------------- User's settings -------------


In [ ]:
# Define labels of the classes and location of raw data :
data = {
    'Class_1': '/raw/Class_1/',
    'Class_2': '/raw/Class_2/',
    'Class_3': '/raw/Class_3/',
}

# Define which filetype to be used in this raw data location:
filetype = 'cif'

# Select which channels to be included in the digested data:
channels = [3,6]

image_size = 48

# Desired location to save digested data :
directory = '/digested/'

split = {
    'Training' : 0.8,
    'Validation' : 0.1,
    'Testing' : 0.1
}

------------- (semi)-Automatic -------------


In [ ]:
import digest

In [ ]:
digest.parse(filetype, directory, data, channels, image_size)

In [ ]:
digest.split(directory, split)

In [ ]:
digest.class_weights(directory, data)

Note 1:

Split ratio for different validation methods:

  1. Split the whole collection of data into Training / Validation / Testing:

    For example:

         split = {
             "Training" : 0.8,
             "Validation" : 0.1,
             "Testing" : 0.1
         }
  2. Split the collection of data into Training / Validation, select another dataset for Testing:

    For example:

     - First, set raw data location, output directory and split ratio for Training / Validation:
    
         data = {
             "Class_1": "/raw/Class_1/",
             "Class_2": "/raw/Class_2/",
             "Class_3": "/raw/Class_3/",
         }
    
         directory = '/digested_TRAIN/'            
    
         split = {
             "Training" : 0.8,
             "Validation" : 0.2,
             "Testing" : 0
         }
    
     - Perform data digestion with this split:
    
         digest.parse(directory, data, channels, image_size)
         digest.class_weights(directory, data)
         digest.split(directory, split)
    
     - Then, set NEW raw data location, NEW output directory and NEW split ratio for Testing:
    
         data = {
             "Class_1": "/raw/Class_1/",
             "Class_2": "/raw/Class_2/",
             "Class_3": "/raw/Class_3/",
         }
    
         directory = '/digested_TEST/'            
    
         split = {
             "Training" : 0,
             "Validation" : 0,
             "Testing" : 1
         }
    
     - Repeat data digestion with NEW inputs:
    
         digest.parse(directory, data, channels, image_size)
         digest.class_weights(directory, data)
         digest.split(directory, split)
  3. k-fold cross validation:

    For example: for 5-fold cross validation

         split = {
             "Training" : 0.8,
             "Validation" : 0.2,
             "Testing" : 0
         }

Note 2:

If user intends to use our built-in CNN, any number of channels are welcome.

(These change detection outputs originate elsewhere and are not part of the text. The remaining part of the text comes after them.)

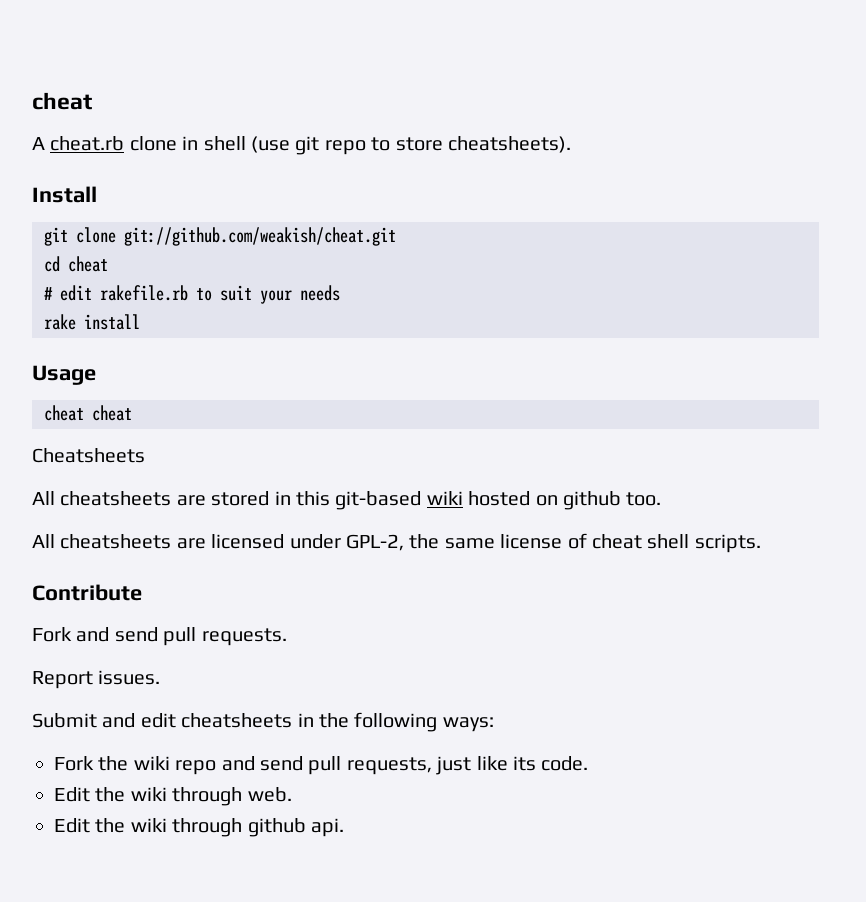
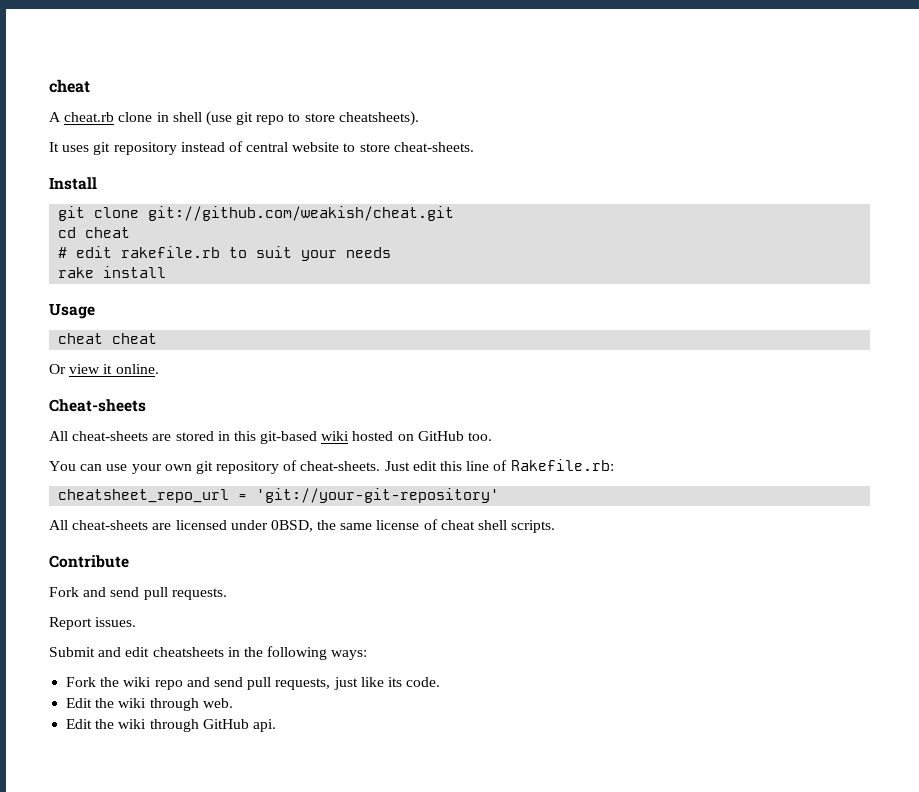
+ It uses git repository instead of central website to store cheat-sheets.
- Cheatsheets
- All cheatsheets are stored in this git-based wiki hosted on github too.
+ Or view it online.
+ Cheat-sheets
+ All cheat-sheets are stored in this git-based wiki hosted on GitHub too.
- All cheatsheets are licensed under GPL-2, the same license of cheat shell scripts.
+ You can use your own git repository of cheat-sheets. Just edit this line of Rakefile.rb:
+ cheatsheet_repo_url = 'git://your-git-repository'
+ All cheat-sheets are licensed under 0BSD, the same license of cheat shell scripts.
- Edit the wiki through github api.
+ Edit the wiki through GitHub api.

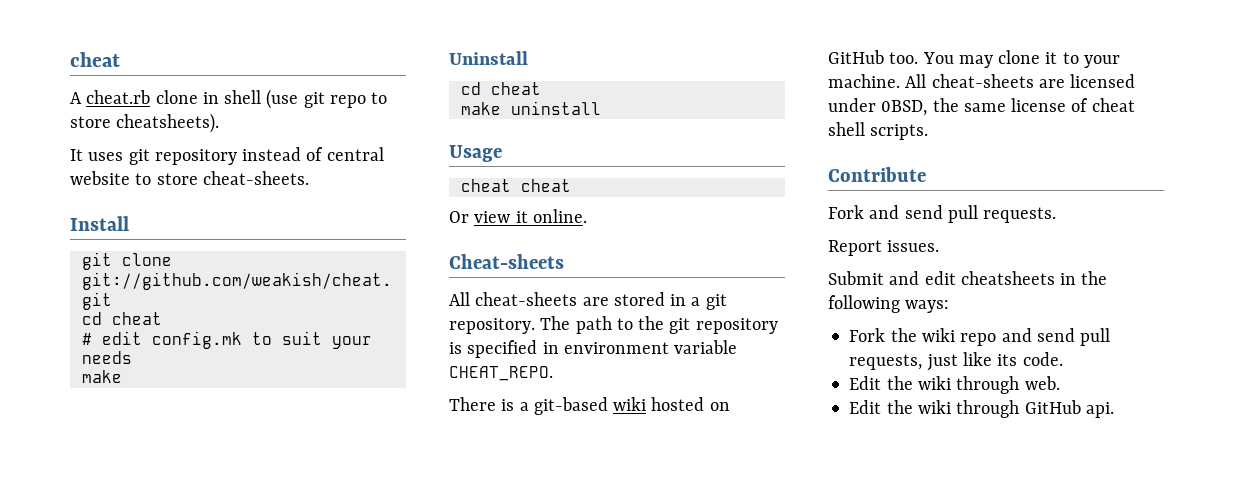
- # edit rakefile.rb to suit your needs
- rake install
+ # edit config.mk to suit your needs
+ make
+ Uninstall
+ cd cheat
+ make uninstall
- All cheat-sheets are stored in this git-based wiki hosted on GitHub too.
- You can use your own git repository of cheat-sheets. Just edit this line of Rakefile.rb:
- cheatsheet_repo_url = 'git://your-git-repository'
- All cheat-sheets are licensed under 0BSD, the same license of cheat shell scripts.
+ All cheat-sheets are stored in a git repository. The path to the git repository is specified in environment variable CHEAT_REPO.
+ There is a git-based wiki hosted on GitHub too. You may clone it to your machine. All cheat-sheets are licensed under 0BSD, the same license of cheat shell scripts.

If user intends to use pre-trained networks from Keras.applications (VGG, ResNet50, Inception), be warned that these networks are built for 3 channels of RGB images. Therefore, one should selectively choose maximum 3 channels that provide sufficient information for making prediction, and should omit the channels that may introduce noise.

Caution:

In scenario 2 of Note 1, if new data has less number of classes (and folders) than previously digested (training) dataset, its digested label will not be correct. It's thus recommended to include all classes for training/validation/test data.